Bill Gates lança fundo de US$ 7 bi por energia limpa

Com apoio de Mark Zuckerberg e Jack Ma, fundo tem EUA, França, Indonésia e Canadá como países-membros

Indonésia, Canadá, EUA e França estão entre os países que aderiram ao fundo de Gates

O cofundador da Microsoft, Bill Gates, lançou ontem uma fundo bilionário dedicado à pesquisa e ao desenvolvimento de tecnologias de energia limpa. O anúncio da Breakthrough Energy Coalition (coalizão para revolução na energia, em inglês) foi feito durante a 21ª Conferência do Clima, a COP-21, ao lado de líderes de Estado de todo o mundo.

A Breakthrough Energy Coalition nasce com US$ 7 bilhões em investimentos, feitos por investidores privados e países desenvolvidos e em desenvolvimento.
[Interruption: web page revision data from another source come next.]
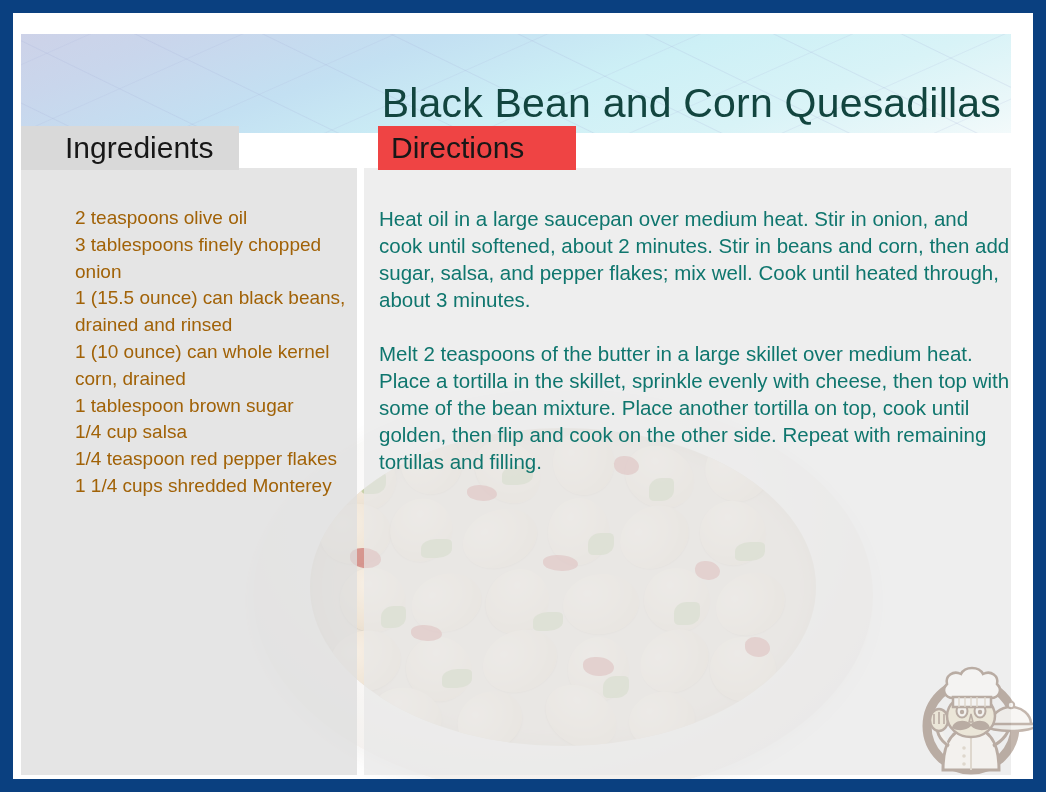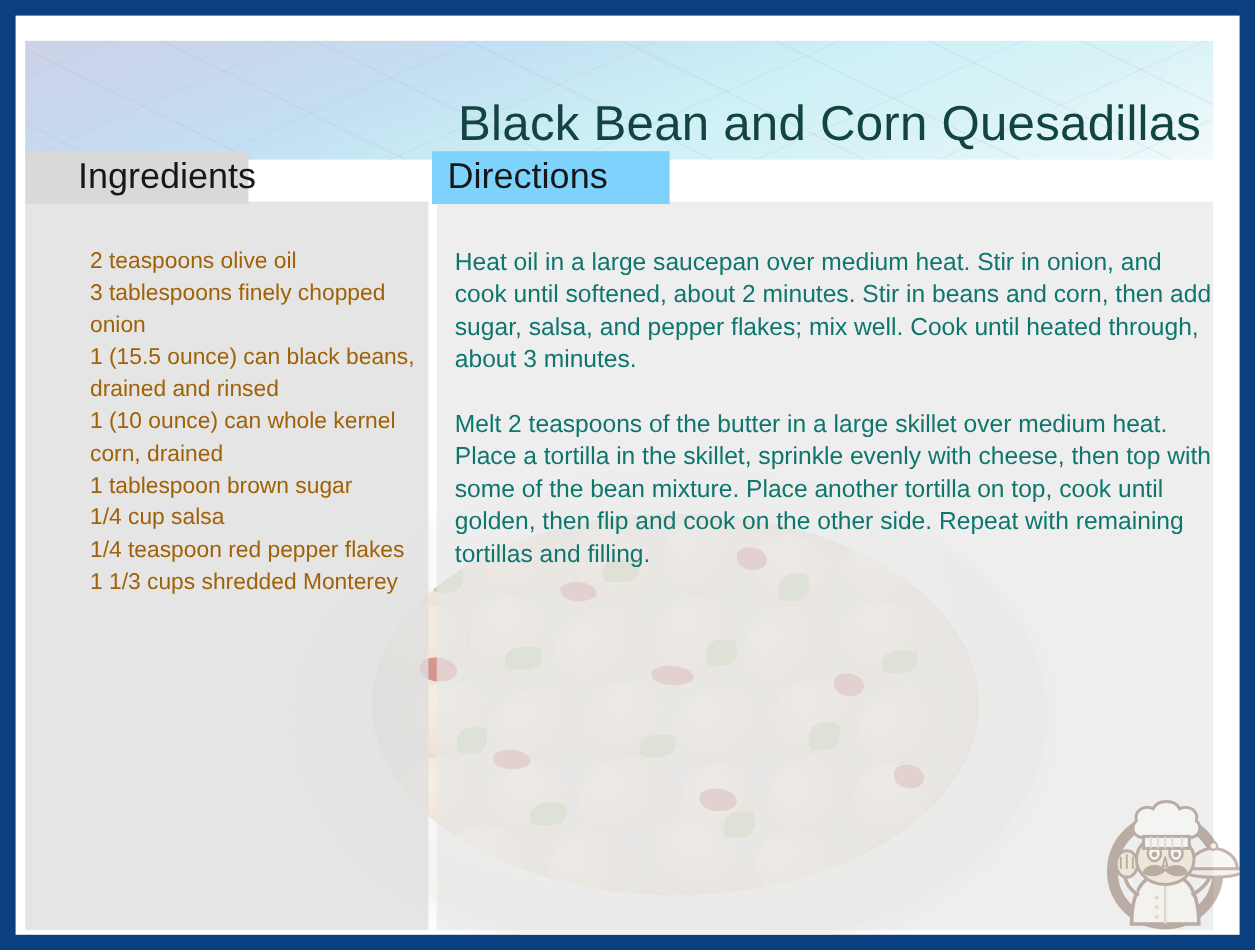--- a/index.html
+++ b/index.html
@@ -138,22 +138,22 @@
   .panel-tab {
     position: absolute;
     top: 113px;
     height: 44px;
     background: #d9d9d9;
     display: flex;
     align-items: center;
     padding-left: 13px;
     box-sizing: border-box;
   }
-  #ingredients-tab { left: 8px; width: 186px; padding-left: 44px; }
-  #directions-tab  { left: 347px; width: 198px; background:#7dd3fc; }
+  #ingredients-tab { left: 8px; width: 218px; padding-left: 44px; }
+  #directions-tab  { left: 365px; width: 198px; background:#ef4444; }
 
   .panel-tab-label {
     font-size: 30px;
     color: #171717;
     line-height: 1;
     font-weight: 400;
   }
 
   
   .panel-body {
@@ -266,21 +266,21 @@
     <div class="ingredient-line">2 teaspoons olive oil</div>
     <div class="ingredient-line">3 tablespoons finely chopped</div>
     <div class="ingredient-line">onion</div>
     <div class="ingredient-line">1 (15.5 ounce) can black beans,</div>
     <div class="ingredient-line">drained and rinsed</div>
     <div class="ingredient-line">1 (10 ounce) can whole kernel</div>
     <div class="ingredient-line">corn, drained</div>
     <div class="ingredient-line">1 tablespoon brown sugar</div>
     <div class="ingredient-line">1/4 cup salsa</div>
     <div class="ingredient-line">1/4 teaspoon red pepper flakes</div>
-    <div class="ingredient-line">1 1/3 cups shredded Monterey</div>
+    <div class="ingredient-line">1 1/4 cups shredded Monterey</div>
   </div>
 
   <div id="directions-panel" class="panel"></div>
   <div id="directions-tab" class="panel-tab">
     <span class="panel-tab-label">Directions</span>
   </div>
   <div id="directions-body" class="panel-body">
     <p class="direction-para">Heat oil in a large saucepan over medium heat. Stir in onion, and cook until softened, about 2 minutes. Stir in beans and corn, then add sugar, salsa, and pepper flakes; mix well. Cook until heated through, about 3 minutes.</p>
     <p class="direction-para">Melt 2 teaspoons of the butter in a large skillet over medium heat. Place a tortilla in the skillet, sprinkle evenly with cheese, then top with some of the bean mixture. Place another tortilla on top, cook until golden, then flip and cook on the other side. Repeat with remaining tortillas and filling.</p>
   </div>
Gates disse que irá contribuir pessoalmente com US$ 2 bilhões.

“Biocombustíveis, energia eólica, fissão, fusão, captura de carbono: não temos preferência por qualquer tipo de energia, mas tem de ser limpa e fácil para poder ganhar escala de forma rápida e barata”, disse Gates durante seu discurso na COP-21.

As nações que participam da coalização terão o compromisso de dobrar seus orçamentos para pesquisa e desenvolvimento de tecnologia de energia limpa até 2020, enquanto investidores privados – em uma lista que inclui Mark Zuckerberg, do Facebook, Jack Ma, do Alibaba, e Jeff Bezos, da Amazon – terão de aumentar suas verbas para o setor. A Universidade da Califórnia também participará do projeto. Na conferência, Gates afirmou que vai buscar novos investidores ao longo dessa semana.

O acesso à tecnologia limpa é um dos temas principais de um novo acordo global para combater as mudanças climáticas. Mais de 190 países estão negociando um novo pacto na COP-21 até o fim da conferência, em 11 de dezembro. Entre eles, Arábia Saudita, Austrália, Canadá, Coreia do Sul, Estados Unidos, França, Índia e Indonésia já se comprometeram a participar da iniciativa de Gates, disse uma fonte da presidência da COP-21 à Reuters. “O anúncio de Gates deve levar outros países a seguir o exemplo”, declarou a fonte.

Índia. Terceira maior emissora de gases poluentes do mundo, a Índia tem o acesso à tecnologia de energia limpa como núcleo de sua estratégia nacional para combater as mudanças no clima. Para o país asiático, as nações desenvolvidas devem auxiliar os países em desenvolvimento para dar acesso à energias de fontes renováveis ou sem emissão de carbono, por meio da redução de custos e da retirada de barreiras como direitos de propriedade intelectual.

Presente na Assembleia Geral da ONU em setembro, Gates participou de um encontro entre os líderes de Estado da França e da Índia sobre as mudanças no clima. Segundo Hollande, a Índia tem tudo para ser um dos principais beneficiários da iniciativa.

Em junho, Gates colocou à disposição os US$ 2 bilhões de sua riqueza pessoal para investir em energias limpas nos próximos anos. Em seu blog, Gates afirmou que tecnologias disruptivas serão necessárias para mudar o status quo dos dias de hoje, e que as tecnologias atuais para reduzir emissões de carbono tem um custo “além do astronômico”.